The second view about the failure of a true electronic form to yet emerge holds that authorship will turn from the creation of distinctly marked, individual stories to the creation of potentiated storyworlds, maintained and extended communally or by software agents which poll communal tastes, In such worlds individual audience members assume identities, spawn transitory narratives, and populate communities according to the logic of the storyworld, the accidental encounters of their inhabitants, and the story generation algorithyms of software agents alike. The dream of the software agent and the storyworld is the dream of Sheherezade's mother, a longed for happily-ever-after which is both outside the womb and yet no longer in the world.

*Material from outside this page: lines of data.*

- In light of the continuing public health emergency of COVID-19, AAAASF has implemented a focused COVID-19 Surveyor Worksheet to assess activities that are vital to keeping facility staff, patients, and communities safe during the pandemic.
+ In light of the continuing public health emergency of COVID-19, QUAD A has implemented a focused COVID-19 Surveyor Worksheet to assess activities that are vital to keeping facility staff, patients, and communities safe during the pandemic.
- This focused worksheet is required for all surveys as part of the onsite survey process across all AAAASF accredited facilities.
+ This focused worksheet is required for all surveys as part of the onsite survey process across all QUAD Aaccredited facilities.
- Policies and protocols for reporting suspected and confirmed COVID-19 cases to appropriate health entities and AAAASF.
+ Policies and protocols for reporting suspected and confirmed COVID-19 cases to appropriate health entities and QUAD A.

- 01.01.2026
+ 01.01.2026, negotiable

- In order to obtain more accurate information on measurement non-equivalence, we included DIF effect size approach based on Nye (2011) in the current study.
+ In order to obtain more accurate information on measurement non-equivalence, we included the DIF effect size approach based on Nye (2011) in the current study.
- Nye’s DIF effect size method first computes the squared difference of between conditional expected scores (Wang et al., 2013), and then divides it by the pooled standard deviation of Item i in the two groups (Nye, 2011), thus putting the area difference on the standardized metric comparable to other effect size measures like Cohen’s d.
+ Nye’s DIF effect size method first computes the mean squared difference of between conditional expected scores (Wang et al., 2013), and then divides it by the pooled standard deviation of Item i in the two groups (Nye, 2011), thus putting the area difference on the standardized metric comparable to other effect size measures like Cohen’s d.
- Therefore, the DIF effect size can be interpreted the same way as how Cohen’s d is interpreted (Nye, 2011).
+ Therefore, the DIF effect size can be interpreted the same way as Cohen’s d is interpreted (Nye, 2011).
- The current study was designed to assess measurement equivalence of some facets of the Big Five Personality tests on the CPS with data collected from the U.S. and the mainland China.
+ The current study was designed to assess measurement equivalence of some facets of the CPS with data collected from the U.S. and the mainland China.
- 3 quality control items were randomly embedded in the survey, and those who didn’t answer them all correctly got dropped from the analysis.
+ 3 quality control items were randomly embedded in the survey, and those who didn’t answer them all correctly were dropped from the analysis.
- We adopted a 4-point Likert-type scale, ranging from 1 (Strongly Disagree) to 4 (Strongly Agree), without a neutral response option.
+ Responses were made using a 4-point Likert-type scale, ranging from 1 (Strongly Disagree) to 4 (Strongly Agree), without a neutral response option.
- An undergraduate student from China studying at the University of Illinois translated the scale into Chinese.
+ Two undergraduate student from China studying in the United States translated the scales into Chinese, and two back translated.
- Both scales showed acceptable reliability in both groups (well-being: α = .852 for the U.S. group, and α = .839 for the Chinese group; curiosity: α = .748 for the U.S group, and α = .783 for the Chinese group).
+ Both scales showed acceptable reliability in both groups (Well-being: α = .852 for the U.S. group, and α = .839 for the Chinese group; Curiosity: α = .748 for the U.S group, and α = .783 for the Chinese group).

That dream doomed Berlin once before, before this rebuilding, the dream of a history outside history, a history at history's end. I think we all must be wary that dreams without ends do not summon the Reich of Virtual Reality, do not awaken the Avatar fuhrer.

The third view is perhaps an extension of the second. It holds that language slides inevitably toward image. From Jaron Lanier's 60's hippy, utopian view of unmediated, grokking communication through Virtual Reality to the network executives (of either the broadcast or inter networks) who see the web as packaging for a particular kind of targeted entertainment, not unlike the wrapper on a frozen egg roll, a Victoria's Secret brassiere, or the picture-in-picture headshots of interchangeable experts who appear over the shoulder of interchangeable infotainment news show hosts.

Total belief in the unmediated image is the behavior of cults. The Heavens' Gate cult knew what it saw beyond Hale Bop. Total belief in the unmediated image is denial of the mortality of the body. Yet outside the occult we live in a patchwork of self and place, image and word, body and mind. "Suppose we thought of representation," the philosopher and literary critic W. J. T. Mitchell suggests in his book Picture Theory. "not as a homogeneous field or grid of relationships governed by a single principle, but as a multidimensional and heterogeneous terrain, a collage or patchwork quilt assembled over time out of fragments."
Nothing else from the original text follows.